Оттуда же. "Много было споров вокруг вопроса о “плане Барклая”. Есть (очень, правда, немногие) показания, говорящие как будто о том, что Барклай де Толли с самого начала войны — и даже задолго до войны — полагал наиболее правильной тактикой в борьбе с Наполеоном и использовать огромные малолюдные, трудно проходимые пространства России, заманить его армиию как можно дальше и здесь спокойно ждать ее неизбежной гибели.

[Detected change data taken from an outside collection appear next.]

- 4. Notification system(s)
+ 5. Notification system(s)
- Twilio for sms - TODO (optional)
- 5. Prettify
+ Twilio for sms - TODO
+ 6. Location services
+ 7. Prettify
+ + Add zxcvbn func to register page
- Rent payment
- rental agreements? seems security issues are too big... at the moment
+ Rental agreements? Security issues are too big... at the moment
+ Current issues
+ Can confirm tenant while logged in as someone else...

Гораздо больше есть положительных свидетельств, в том числе исходящих от самого Барклая, что он отходил только вследствие полной невозможности задержать наседающую на него великую армию и что при малейших шансах на успешное сопротивление он с готовностью принял бы генеральный бой. Но и все эти якобы непререкаемые свидетельства тоже не решают вопроса. Ведь при том страшном давлении, которое испытывал военный министр и командующий 1-й армией, Барклай, от 24 июня, когда Наполеон вторгся в Россию, до 29 августа, когда в Цареве-Займище Барклай окончательно узнал о назначении на его место Кутузова, — он и не мог высказаться иначе, чем он высказывался. Он должен был подчеркивать, что отступает лишь по случайным причинам, а на самом деле будто бы рвется в бой и только ищет позицию получше. Он должен был бы так говорить все равно, даже если бы на самом деле принципиально не хотел никаких боев, а всецело проводил тактику отхода и заманивания врага в глубь страны."
Еще оттуда же "В момент вторжения Наполеона русские войска были разбросаны на пространстве в 800 верст." По-моему, это отнюдь не означает, что мы сгруппировали войска в одном месте.

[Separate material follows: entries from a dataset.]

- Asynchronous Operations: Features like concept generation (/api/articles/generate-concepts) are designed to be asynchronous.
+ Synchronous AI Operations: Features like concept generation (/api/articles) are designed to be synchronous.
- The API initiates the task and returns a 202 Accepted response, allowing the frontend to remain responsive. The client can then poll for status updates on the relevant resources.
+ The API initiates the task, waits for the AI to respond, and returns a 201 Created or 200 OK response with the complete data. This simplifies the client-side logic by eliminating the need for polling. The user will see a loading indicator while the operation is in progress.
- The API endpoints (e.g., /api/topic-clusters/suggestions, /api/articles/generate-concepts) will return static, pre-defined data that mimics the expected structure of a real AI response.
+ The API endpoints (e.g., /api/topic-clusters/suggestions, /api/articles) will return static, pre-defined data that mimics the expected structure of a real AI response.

Про первоначальный план не сказано, когда он был создан. Что война с Наполеоном будет, знали давно.
Потеря Вильны привела в уныние ОКРУЖЕНИЕ Александра, а не его самого. Возможно, я ошибаюсь, но тогда найдите, пожалуйста, верную цитату.
полагаю, что одного:)
1. что отступление было вынужденным, и о "первоначальных" планах говорить бессмысленно. кстати, внутри цитаты ссылка на Наполеона замечательна сама по себе.

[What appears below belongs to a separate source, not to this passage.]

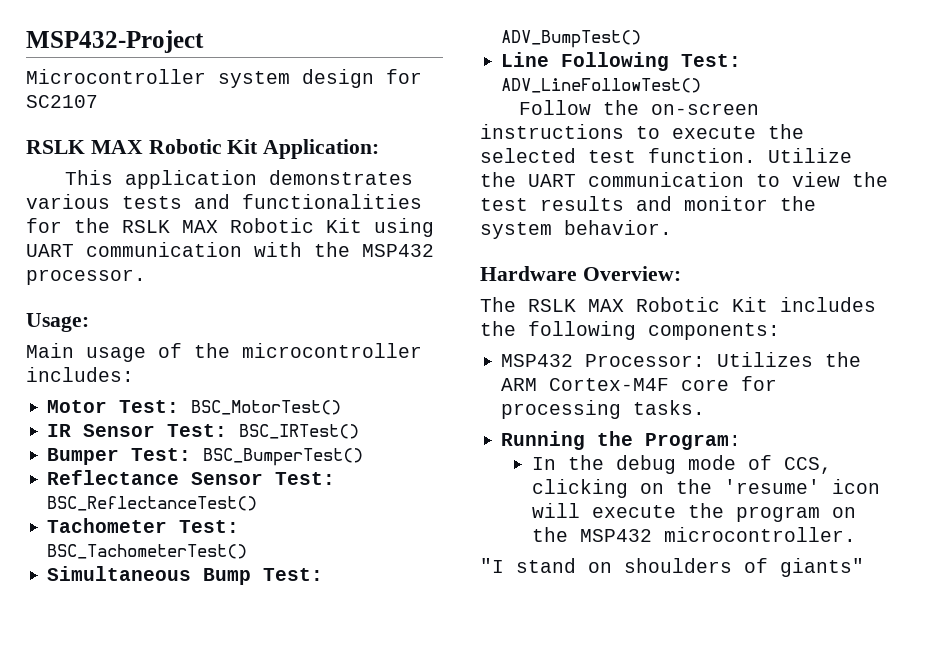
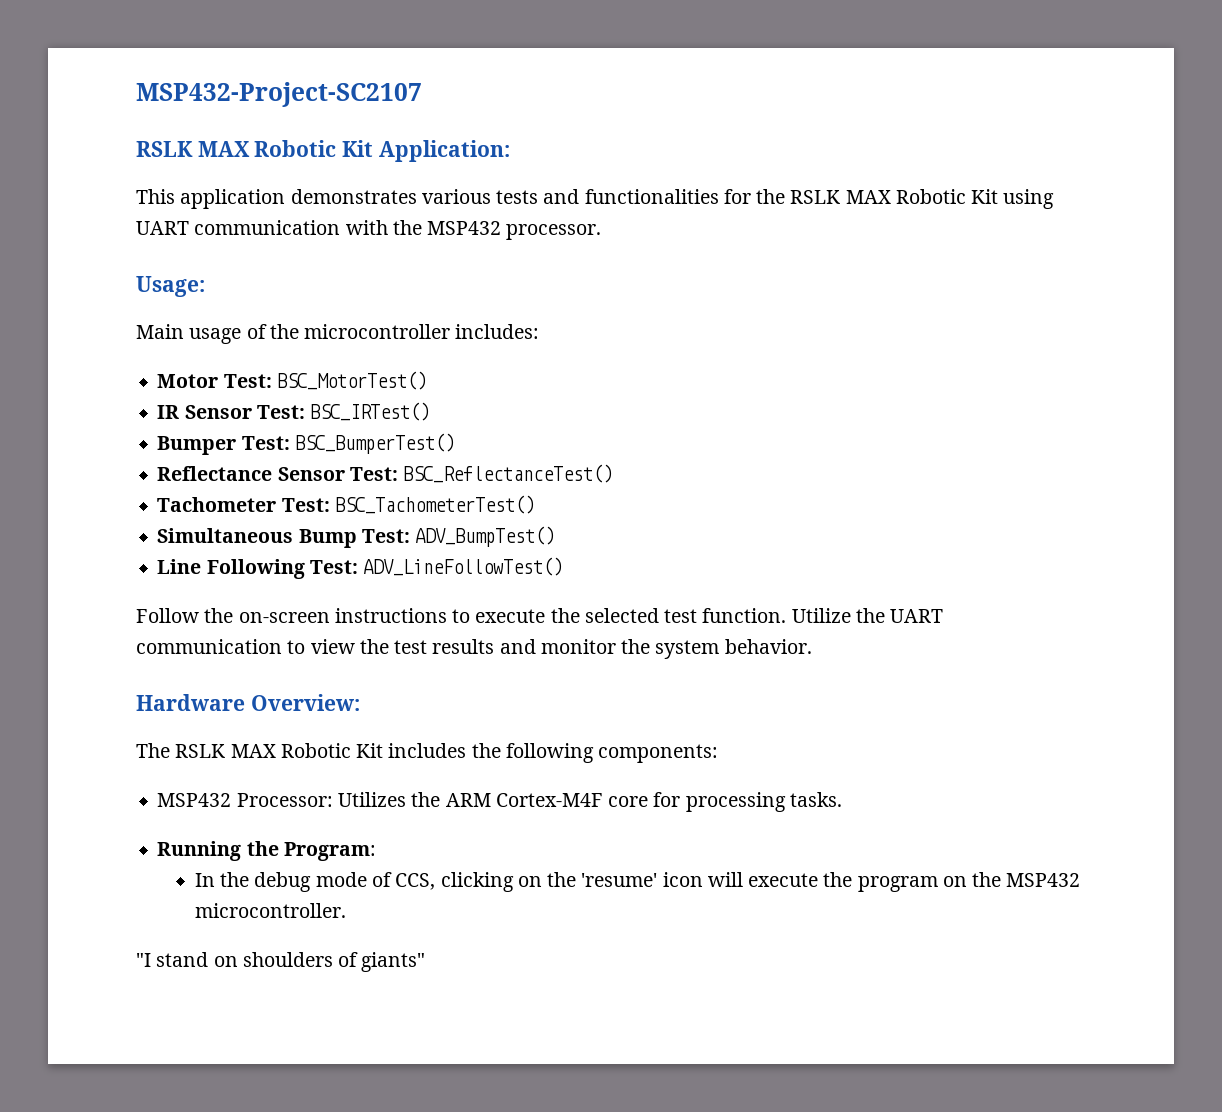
- MSP432-Project
- Microcontroller system design for SC2107
+ MSP432-Project-SC2107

2. что Барклай, будучи вынужден говорить не то, что думает, последовательно придерживался избранной стратегии. кстати, как Вы полагаете, чье "страшное давление" он испытывал, и кому он был "должен"? уж наверное, не своему начальнику штаба и не Багратиону, подчиненному ему по должности.
3. про то, что войска были сгрупированы на одном месте, никто и не говорил.
4. полагаете, что Александр, будучи вынужден сдать без боя крупный город в первую неделю войны, был в восторге?
но это уже детали.
Re: полагаю, что одного:)
2. Да как Вам сказать... То, что положение Барклая в то время было достаточно шатко, то, что на него смотрели косо и изводили насмешками, как мне кажется, известно. "Давление общественной мысли", к примеру. Страшная вешь!
3. Простите, а не Вы писали следующее "кстати, если план состоял в заманивании противника, чего же они все войска на западной границе сосредоточили?" Извините, я четко отвечаю именно на Ваши высказывания.
4. Знаете, мысли Александра были недоступны даже его окружению. Недаром его прозвали сфинксом, не разгаданным до гроба. Ни Вы, ни я не знаем, что делалось в голове у императора. Вот если Вы найдете его письмо, в котором он рыдает после потери Вильны, тогда другое дело.